In the records below, find the line containing "text: JEZIOREM ->" and the line containing "Liberation Serif, serif". Give again exactly those lines and every line between them, omitting the pictures.

### Material to process
◆ ◆ ◆ ◆

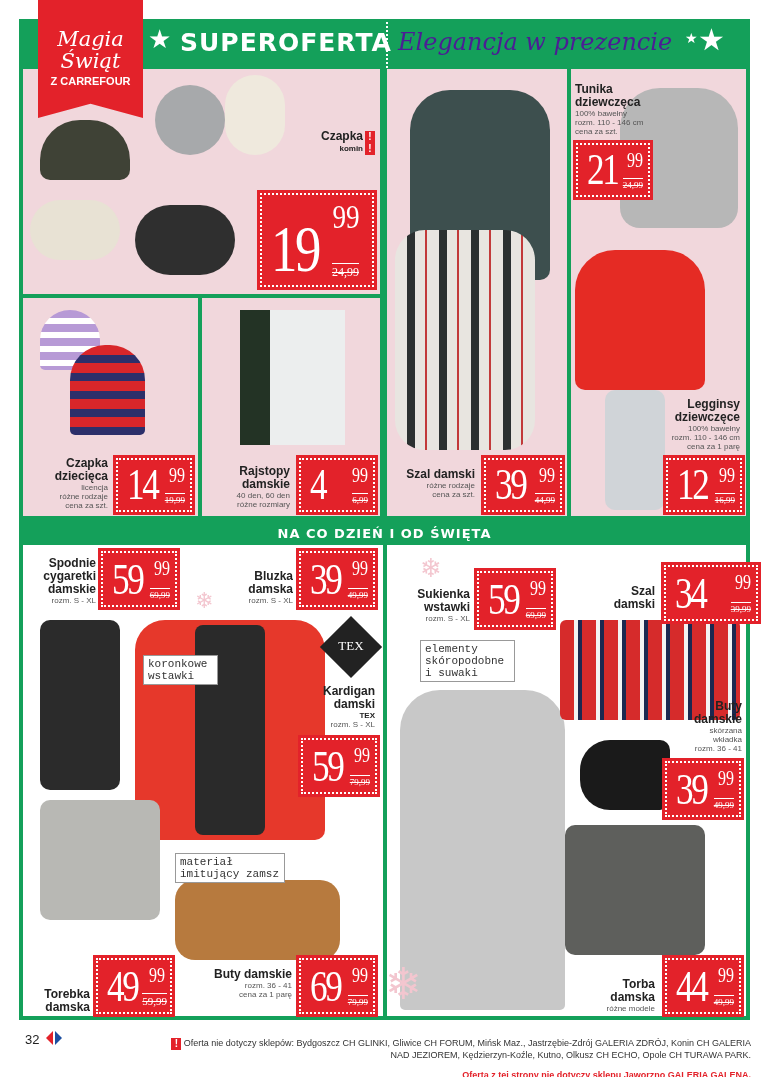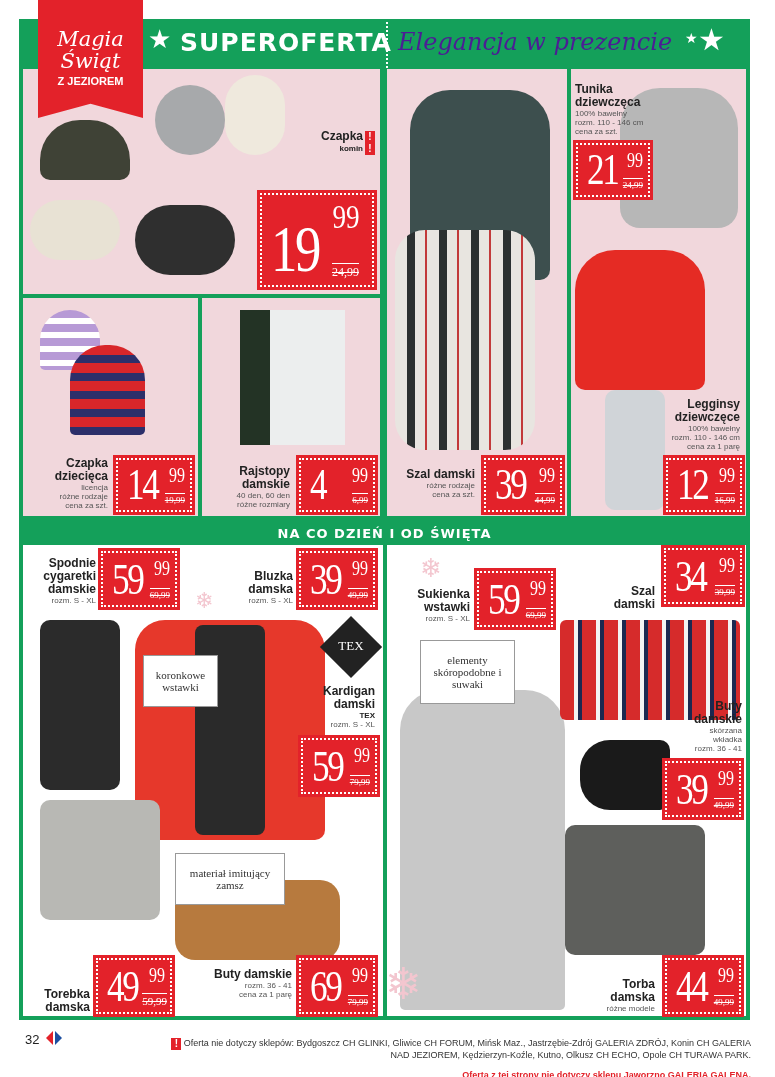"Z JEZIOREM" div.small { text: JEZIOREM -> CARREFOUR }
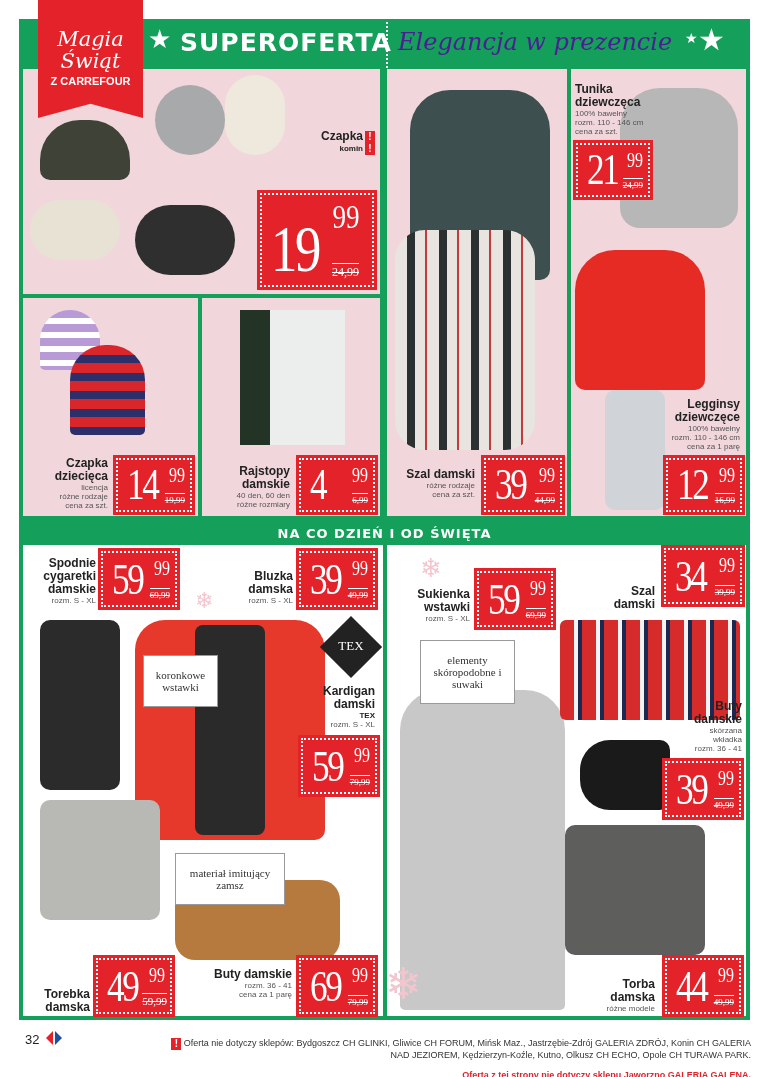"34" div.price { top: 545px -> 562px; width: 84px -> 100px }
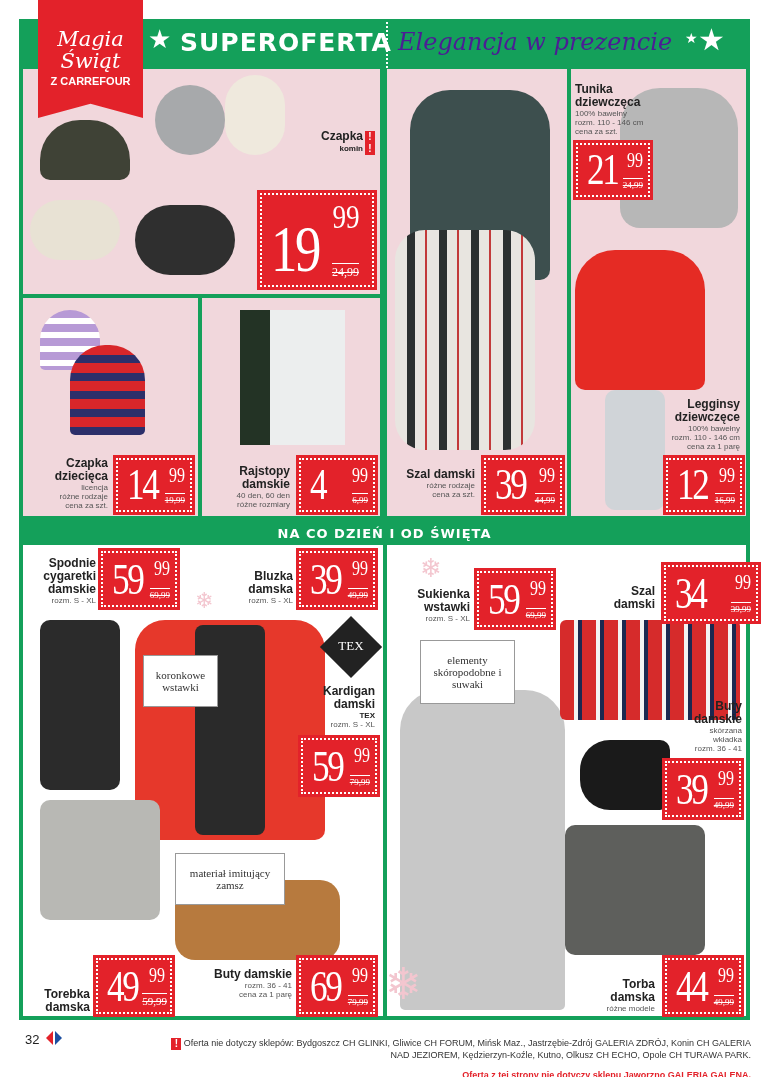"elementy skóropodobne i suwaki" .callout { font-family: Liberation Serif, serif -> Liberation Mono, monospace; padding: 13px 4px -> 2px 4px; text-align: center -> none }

◆ ◆ ◆ ◆

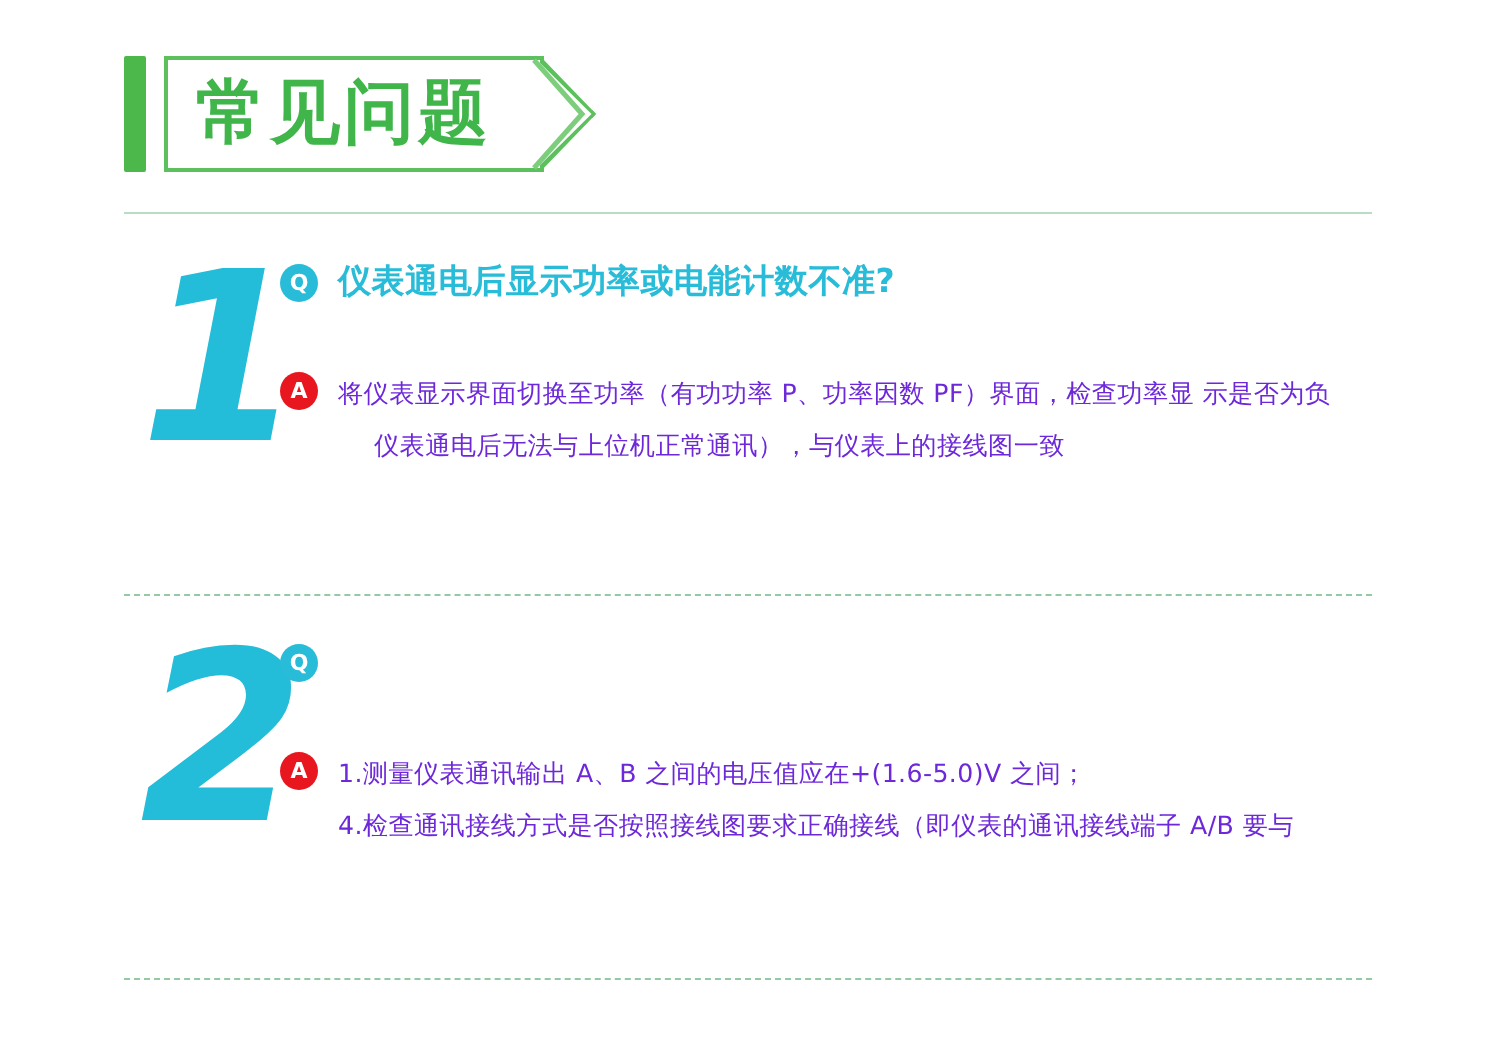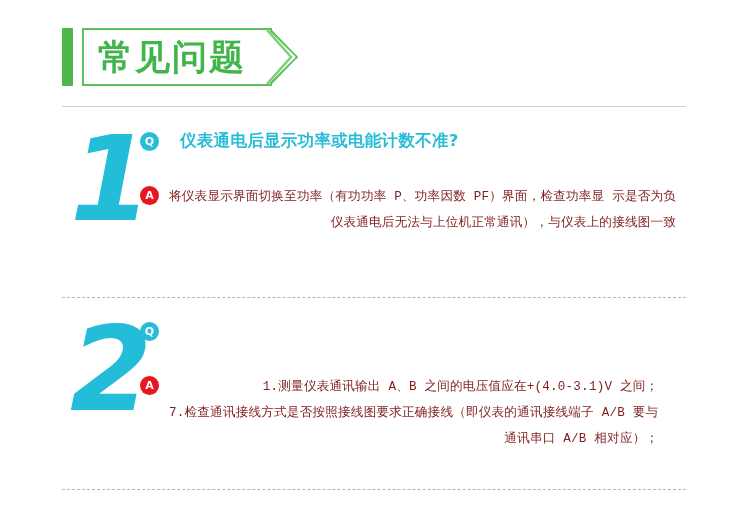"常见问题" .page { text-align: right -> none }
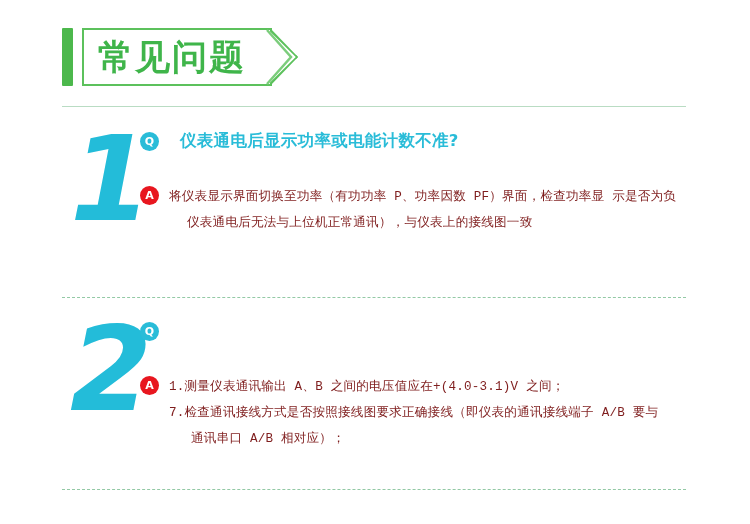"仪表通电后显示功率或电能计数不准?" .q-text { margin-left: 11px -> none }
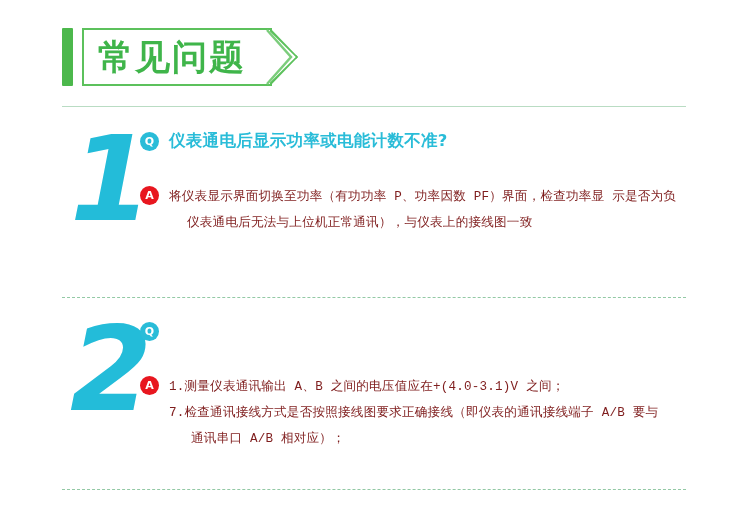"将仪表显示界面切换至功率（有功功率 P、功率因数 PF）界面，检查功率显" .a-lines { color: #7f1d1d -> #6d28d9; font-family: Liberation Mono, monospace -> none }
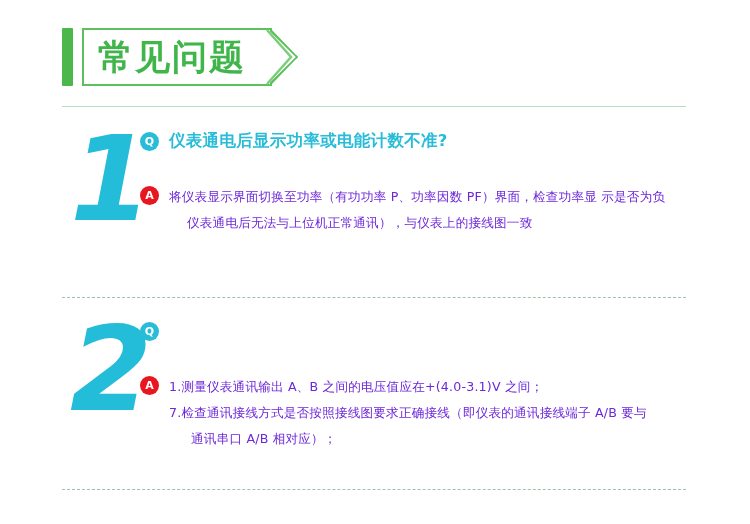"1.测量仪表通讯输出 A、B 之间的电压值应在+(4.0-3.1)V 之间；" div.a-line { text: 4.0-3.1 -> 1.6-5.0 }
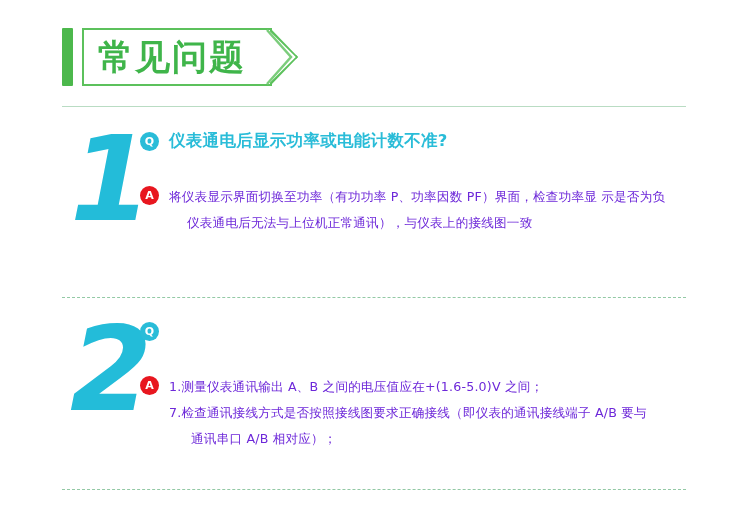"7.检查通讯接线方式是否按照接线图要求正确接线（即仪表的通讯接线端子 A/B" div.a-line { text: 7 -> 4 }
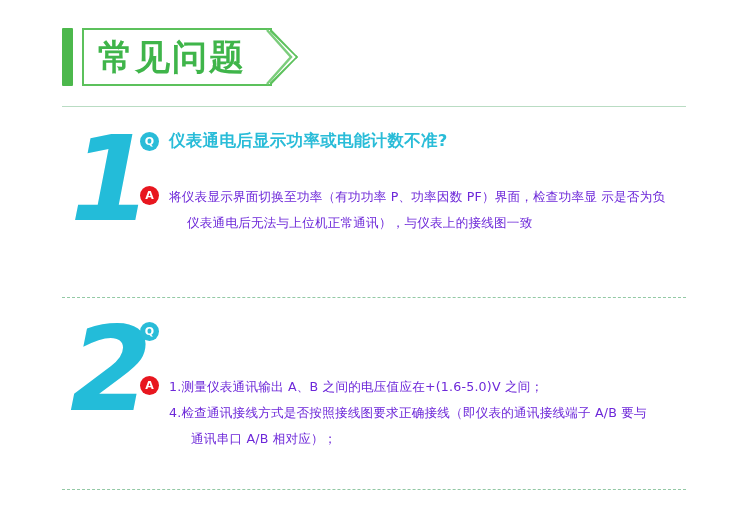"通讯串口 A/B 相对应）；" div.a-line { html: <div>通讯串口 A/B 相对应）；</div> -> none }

◆ ◆ ◆ ◆

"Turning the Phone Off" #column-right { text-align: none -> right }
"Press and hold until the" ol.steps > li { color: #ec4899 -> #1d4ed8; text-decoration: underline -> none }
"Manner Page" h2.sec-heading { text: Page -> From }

◆ ◆ ◆ ◆

### Result of the task
"Z JEZIOREM" div.small { text: JEZIOREM -> CARREFOUR }
"34" div.price { top: 545px -> 562px; width: 84px -> 100px }
"elementy skóropodobne i suwaki" .callout { font-family: Liberation Serif, serif -> Liberation Mono, monospace; padding: 13px 4px -> 2px 4px; text-align: center -> none }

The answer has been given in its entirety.